What is being asked -
Without any of the pictures, set down the data below exactly.

# # # # #

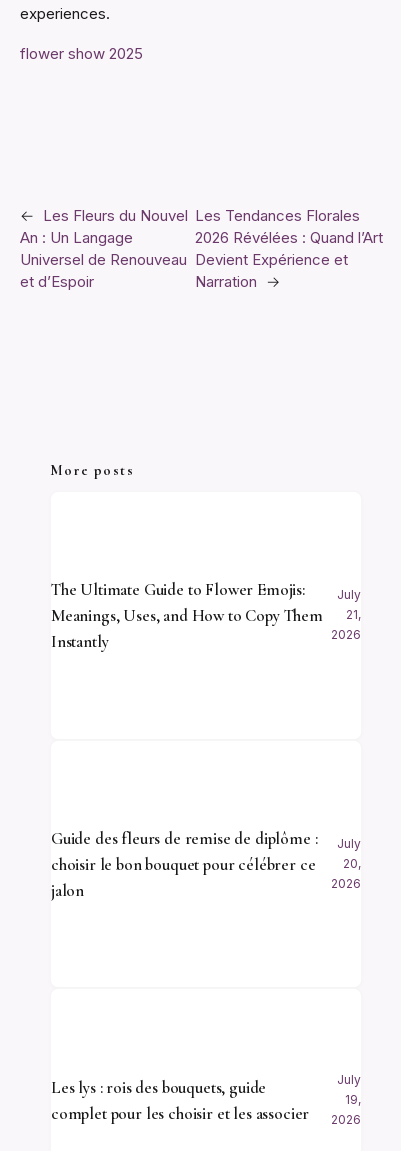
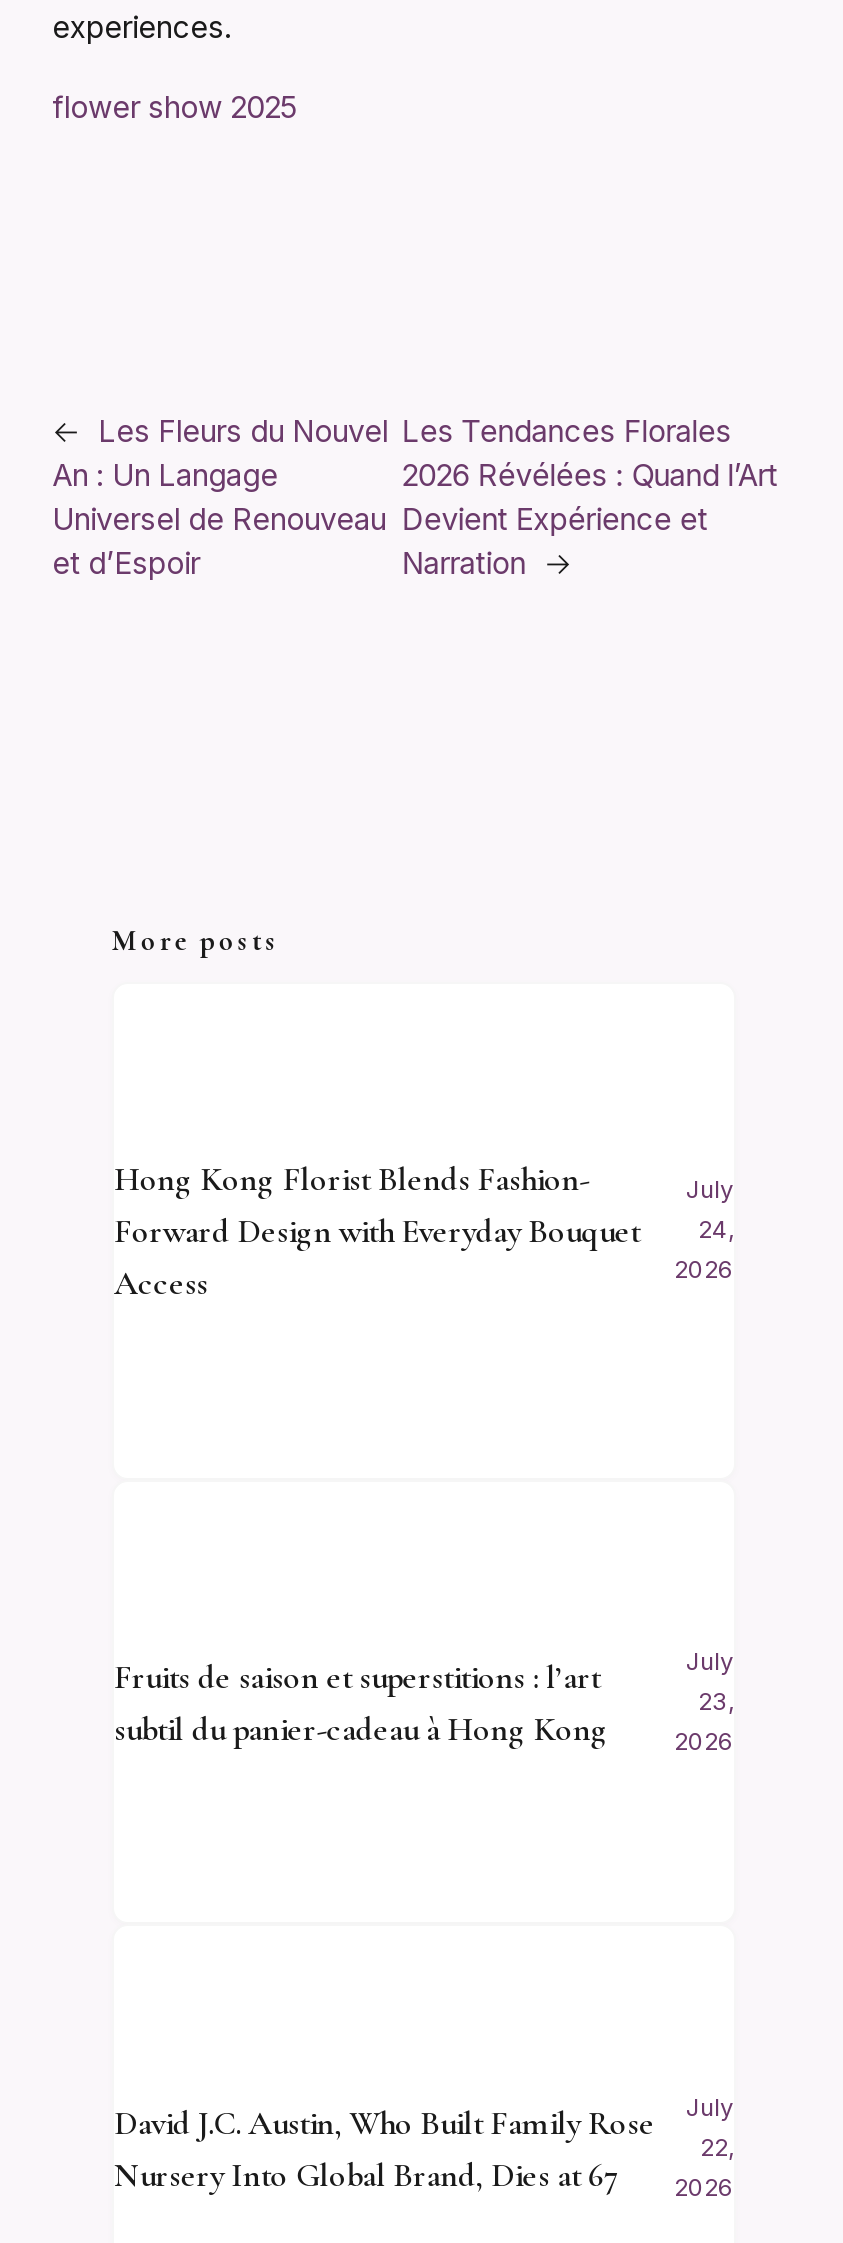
- The Ultimate Guide to Flower Emojis:
- Meanings, Uses, and How to Copy Them
- Instantly
+ Hong Kong Florist Blends Fashion-
+ Forward Design with Everyday Bouquet
+ Access

- 21,
+ 24,

- Guide des fleurs de remise de diplôme :
- choisir le bon bouquet pour célébrer ce
- jalon
+ Fruits de saison et superstitions : l’art
+ subtil du panier-cadeau à Hong Kong

- 20,
+ 23,

- Les lys : rois des bouquets, guide
- complet pour les choisir et les associer
+ David J.C. Austin, Who Built Family Rose
+ Nursery Into Global Brand, Dies at 67

- 19,
+ 22,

# # # # #

Solution to this task -
- The Ultimate Guide to Flower Emojis:
- Meanings, Uses, and How to Copy Them
- Instantly
+ Hong Kong Florist Blends Fashion-
+ Forward Design with Everyday Bouquet
+ Access

- 21,
+ 24,

- Guide des fleurs de remise de diplôme :
- choisir le bon bouquet pour célébrer ce
- jalon
+ Fruits de saison et superstitions : l’art
+ subtil du panier-cadeau à Hong Kong

- 20,
+ 23,

- Les lys : rois des bouquets, guide
- complet pour les choisir et les associer
+ David J.C. Austin, Who Built Family Rose
+ Nursery Into Global Brand, Dies at 67

- 19,
+ 22,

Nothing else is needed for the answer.